Creating a DSC File Set for Application-Specific Files

In many situations, you may want to process application-specific files from a LINQ to HPC query. For example, you might want to apply an operation on a per-file basis.

An example of processing application-specific files is the DupPic2 example that is shipped as one of the LINQ to HPC samples. The DupPic2 example calculates the checksum of each image in a large set of images, and then looks for duplicates. Duplicate images have the same checksum.

To perform a query that accesses individual files, you first need to transfer the JPEG files to the cluster. The following code does this.

var config = new HpcLinqConfiguration("MyHpcClusterHeadNode");
config.IntermediateDataCompressionScheme = DscCompressionScheme.None;
var context = new HpcLinqContext(config);           
string[] imageFilePaths = ...
string inputFileSetName = ...

// Load all the images from a share onto the cluster and store them in FileRecords. // The FileRecords are stored in a file set that contains multiple records 
// per file and is distributed over the cluster.

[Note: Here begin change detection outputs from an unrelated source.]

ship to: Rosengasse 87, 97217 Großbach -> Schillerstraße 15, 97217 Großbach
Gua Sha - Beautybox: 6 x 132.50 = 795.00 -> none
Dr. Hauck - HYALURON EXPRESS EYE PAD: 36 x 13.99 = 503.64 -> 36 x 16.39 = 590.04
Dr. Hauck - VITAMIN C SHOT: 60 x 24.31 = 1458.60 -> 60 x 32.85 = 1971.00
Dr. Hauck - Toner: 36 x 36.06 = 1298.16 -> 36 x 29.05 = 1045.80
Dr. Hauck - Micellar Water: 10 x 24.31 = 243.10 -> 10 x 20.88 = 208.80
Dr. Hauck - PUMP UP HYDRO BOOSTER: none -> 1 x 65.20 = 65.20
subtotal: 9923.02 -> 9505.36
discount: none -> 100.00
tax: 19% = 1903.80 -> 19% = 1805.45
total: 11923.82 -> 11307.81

int stageSize = context.GetNodeCount();
context.FromEnumerable(imageFilePaths)
       .HashPartition(r => r, stageSize)
       .Select(path => new FileRecord(path))
       .ToDsc(inputFileSetName)
       .SubmitAndWait();

The FromEnumerable operator serializes objects in the application and copies them to a temporary file set that has a single DSC file. It then uses a LINQ to HPC query to open the temporary file set.

Note

This example uses the OutputDataCompressionScheme property of the HpcLinqConfiguration class to disable compression. Image data is already compressed, and there is no performance benefit to be gained by compressing it a second time.

When the HashPartition operator is applied, the output file set from the operation causes the list of path names to be written into a file set that has as many DSC files as there are DSC nodes on the cluster.

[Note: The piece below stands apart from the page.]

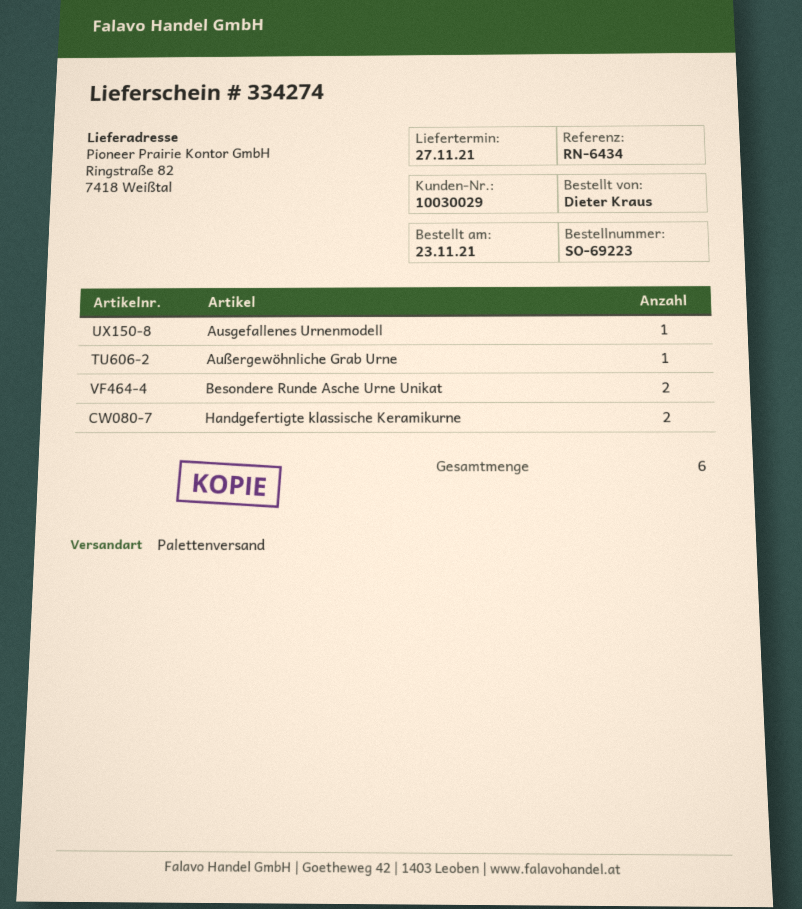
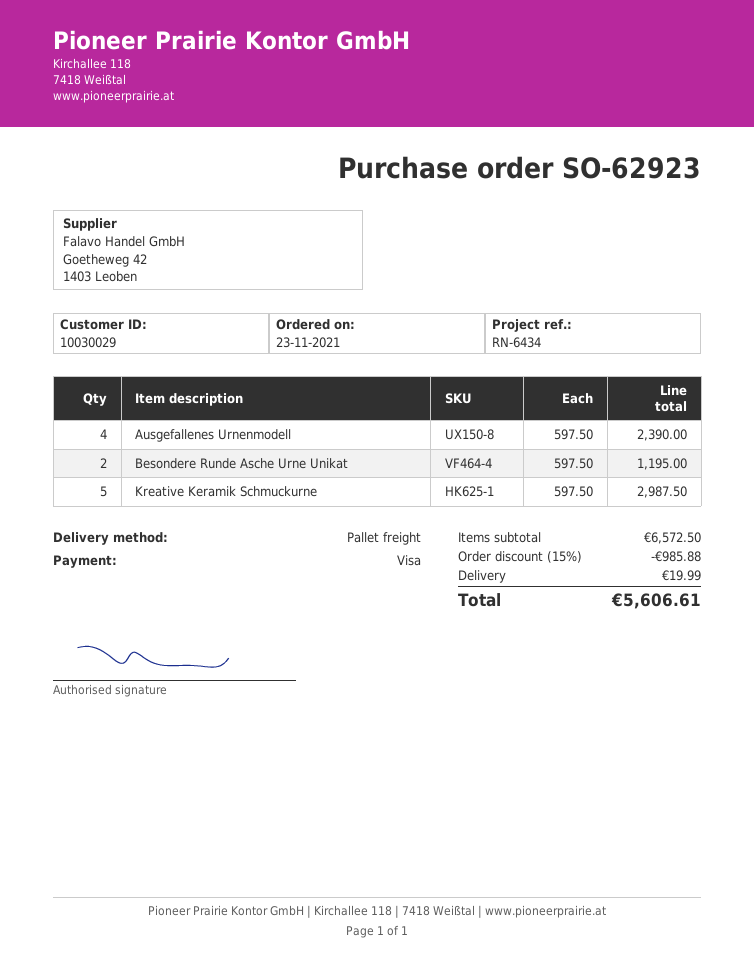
order number: SO-69223 -> SO-62923
Ausgefallenes Urnenmodell: 1 -> 4
Außergewöhnliche Grab Urne: 1 -> none
Handgefertigte klassische Keramikurne: 2 -> none
Kreative Keramik Schmuckurne: none -> 5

Then, a FileRecord object is created for each path. The constructor of the FileRecord object reads the binary image of the JPEG file and stores it as a byte array along with the path to the original file. Here is the definition of the FileRecord class.

[Serializable]
public class FileRecord
{
  public string FilePath { get; private set; }
  public byte[] FileData { get; private set; }

  public FileRecord(string filePath)
  {
    FilePath = filePath;
    FileData = File.ReadAllBytes(filePath);
  }
}

After the data is loaded to the cluster, you can perform operations on the application-specific files. For example, to list duplicated JPEG files, you can use the following LINQ to HPC query.

var config = new HpcLinqConfiguration("MyHpcClusterHeadNode");
var context = new HpcLinqContext(config); 
string inputFileSetName = ...

var duplicatedFiles = 
  context.FromDsc<FileRecord>(inputFileSetName)
         .Select(r => new {
                 Path = r.FilePath,
                 Checksum = GetChecksum(r.FileData)
             })
         .GroupBy(record => record.Checksum)
         .Where(group => group.Count() > 1)
         .SelectMany(group => group.Select(record => record.Path));

Console.WriteLine("\nThe following files are duplicates:");

foreach (var filepath in duplicatedFiles)
  Console.WriteLine("  {0}", filepath);

The records that are processed in the Select operation are instances of the FileRecord class. They contain the original path names, as well as a binary copy of the application-specific files that have been stored on the local compute node. In this example, the code calculates a checksum for each of the files, and then checks for duplicate checksums.